Keinesfalls verwunderlich ist daher, daß auch deutsche Unternehmen von einer Diffamierungskampagne bedroht sind. Von insgesamt rund 100 (!) deutschen Banken fordern mehrere tausend Holocaust-Opfer in einer Sammelklage vor dem New Yorker Bundesgericht 18 Milliarden US-Dollar Entschädigung. Namentlich genannt sind bislang nicht von ungefähr nur die Deutsche Bank und die Dresdner Bank, die als global player am aktivsten auf dem US-Markt vertreten sind.

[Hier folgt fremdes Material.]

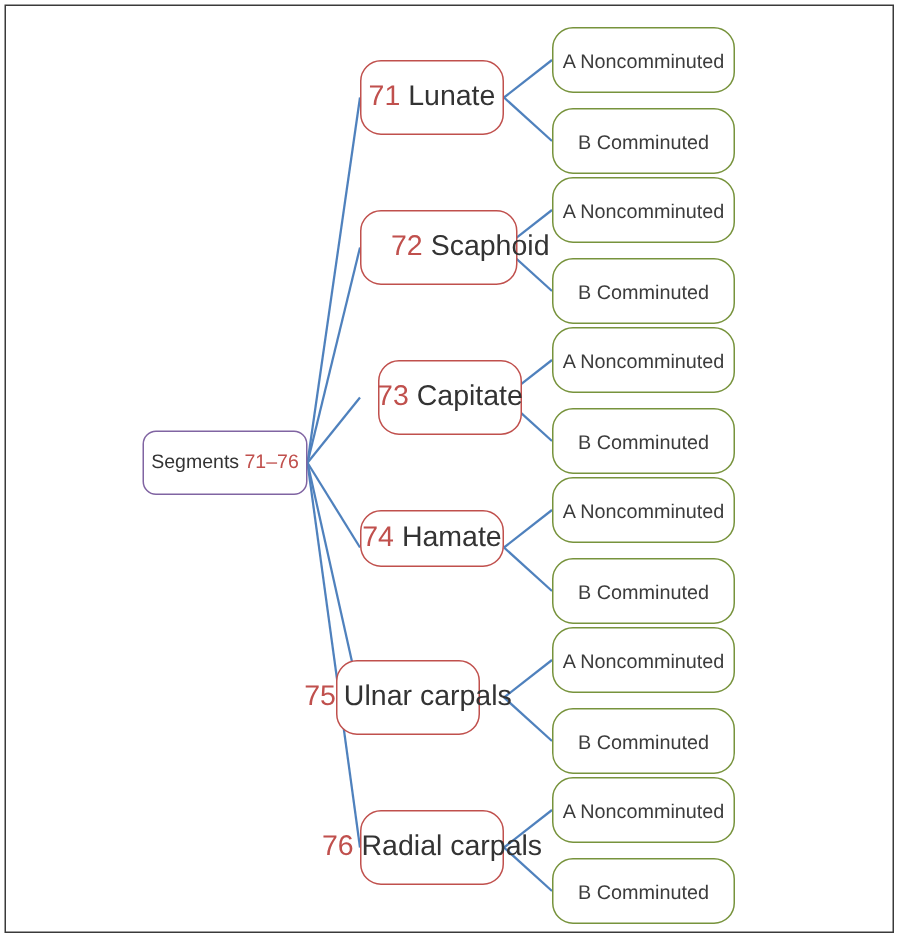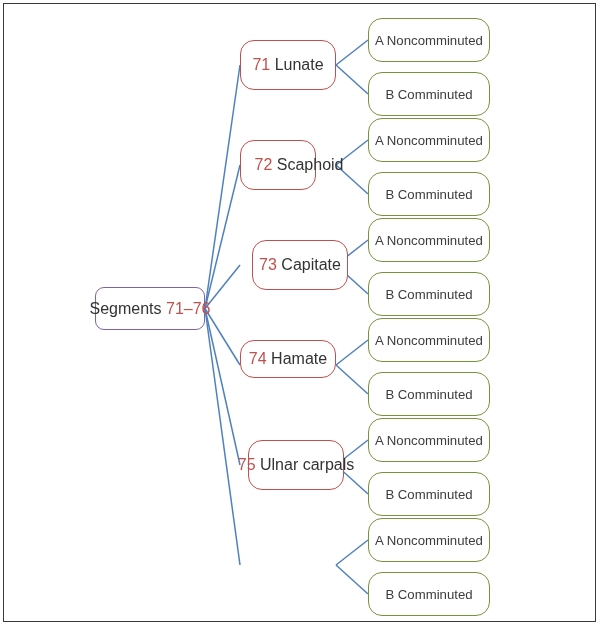--- a/index.html
+++ b/index.html
@@ -64,7 +64,7 @@
 
   .node-segment {
     border: 1.6px solid #c0504d;
-    font-size: 16px;
+    font-size: 19px;
     color: #333333;
     white-space: nowrap;
     text-align: center;

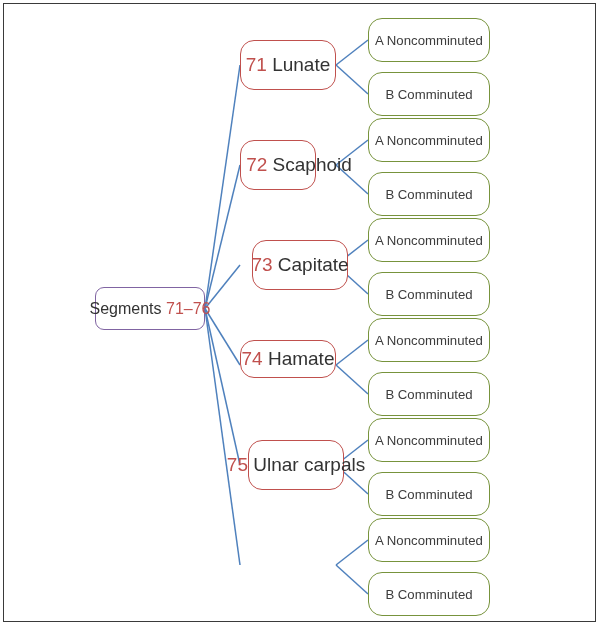--- a/index.html
+++ b/index.html
@@ -129,7 +129,7 @@
     <div class="node node-leaf" style="left: 368px; top: 72px; width: 122px; height: 44px;">
       <span>B Comminuted</span>
     </div>
-    <div class="node node-segment" style="left: 240px; top: 140px; width: 76px; height: 50px; padding-left: 42px;">
+    <div class="node node-segment" style="left: 240px; top: 140px; width: 105px; height: 50px; padding-left: 42px;">
       <span><span class="seg-code">72</span><span> Scaphoid</span></span>
     </div>
     <div class="node node-leaf" style="left: 368px; top: 118px; width: 122px; height: 44px;">

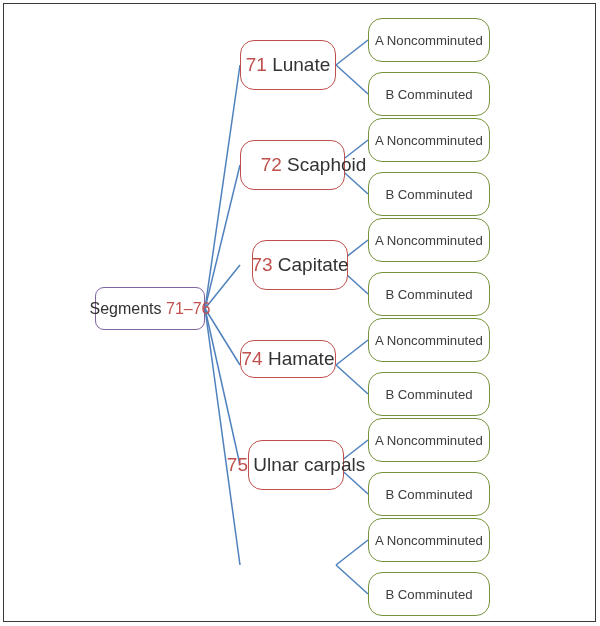--- a/index.html
+++ b/index.html
@@ -57,7 +57,7 @@
     border: 1.6px solid #8064a2;
     border-radius: 9px;
     line-height: 1.24;
-    font-size: 16px;
+    font-size: 13px;
     color: #333333;
     padding: 0 4px;
   }

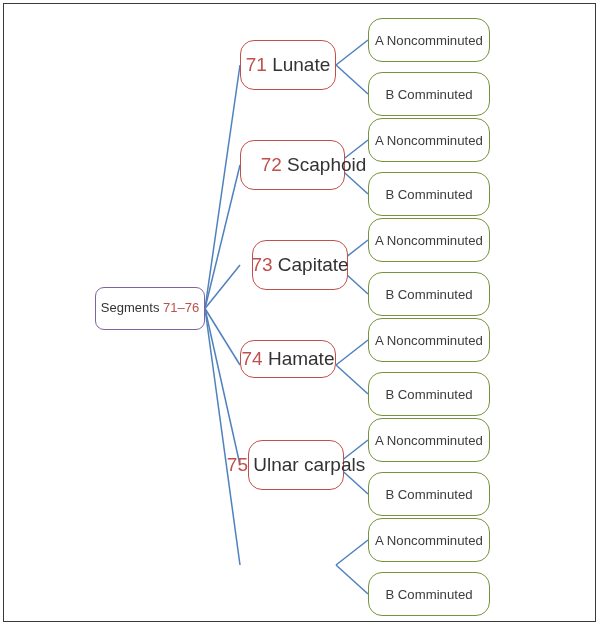--- a/index.html
+++ b/index.html
@@ -156,7 +156,7 @@
     <div class="node node-leaf" style="left: 368px; top: 372px; width: 122px; height: 44px;">
       <span>B Comminuted</span>
     </div>
-    <div class="node node-segment" style="left: 248px; top: 440px; width: 96px; height: 50px;">
+    <div class="node node-segment" style="left: 224px; top: 440px; width: 96px; height: 50px;">
       <span><span class="seg-code">75</span><span> Ulnar carpals</span></span>
     </div>
     <div class="node node-leaf" style="left: 368px; top: 418px; width: 122px; height: 44px;">

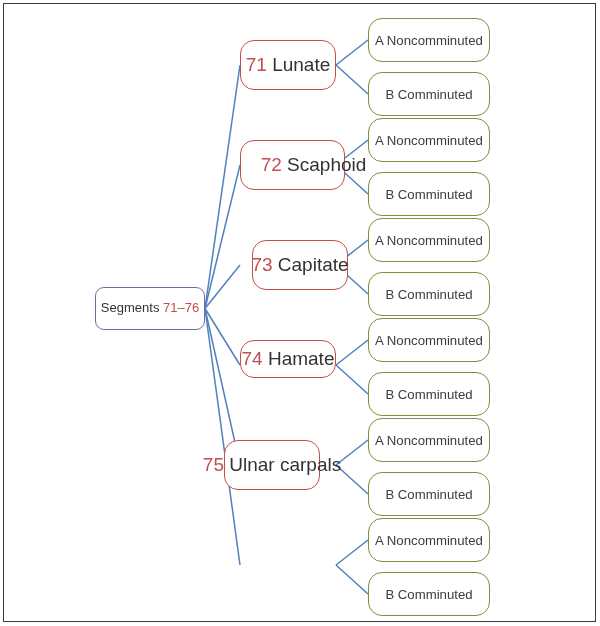--- a/index.html
+++ b/index.html
@@ -165,6 +165,9 @@
     <div class="node node-leaf" style="left: 368px; top: 472px; width: 122px; height: 44px;">
       <span>B Comminuted</span>
     </div>
+    <div class="node node-segment" style="left: 240px; top: 540px; width: 96px; height: 50px;">
+      <span><span class="seg-code">76</span><span> Radial carpals</span></span>
+    </div>
     <div class="node node-leaf" style="left: 368px; top: 518px; width: 122px; height: 44px;">
       <span>A Noncomminuted</span>
     </div>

Dabei unterlagen alle deutschen Banken während der NS-Herrschaft einem Abgabezwang des Staates, wie nach dem Krieg einem der Alliierten. 1975 wurden sämtliche bei den deutschen Banken geführten Konten und Vermögenswerte aus der Vorkiegs- und Kriegszeit an die Bundesschuldenverwaltung abgeführt. Somit wäre alleiniger Adressat potentieller Anspruche der deutsche Staat, nicht jedoch die Banken. Die Höhe dieser Entschädigungsforderungen ist zudem völlig willkürlich. Die Forderung von 18 Milliarden US-Dollar (rund 32 Milliarden Mark) erhob man, weil die den Buchstaben für das Wort "Leben" im Hebräischen zugeordneten Zahlen die Summe 18 ergeben! Hat eine solche Kampagne genügend Medienaufmerksamkeit gefunden und das Image der betroffenen Unternehmen in Mißkredit gebracht, werden sich die Kläger auch diesmal mit einem weit niedrigeren "Entschädigungsbetrag" begnügen.

Die Bemühungen der USA um einen freien Welthandel sind intensiv und verdienen Unterstützung. Sie werden aber konterkariert durch zügellose handelsfeindliche Eiferer vom Schlage eines d’Amato. Diese finden immer neue Vorwände, um ausländischen Firmen auf dem US-Markt durch politisch motivierte Kampagnen Marktchancen zu nehmen.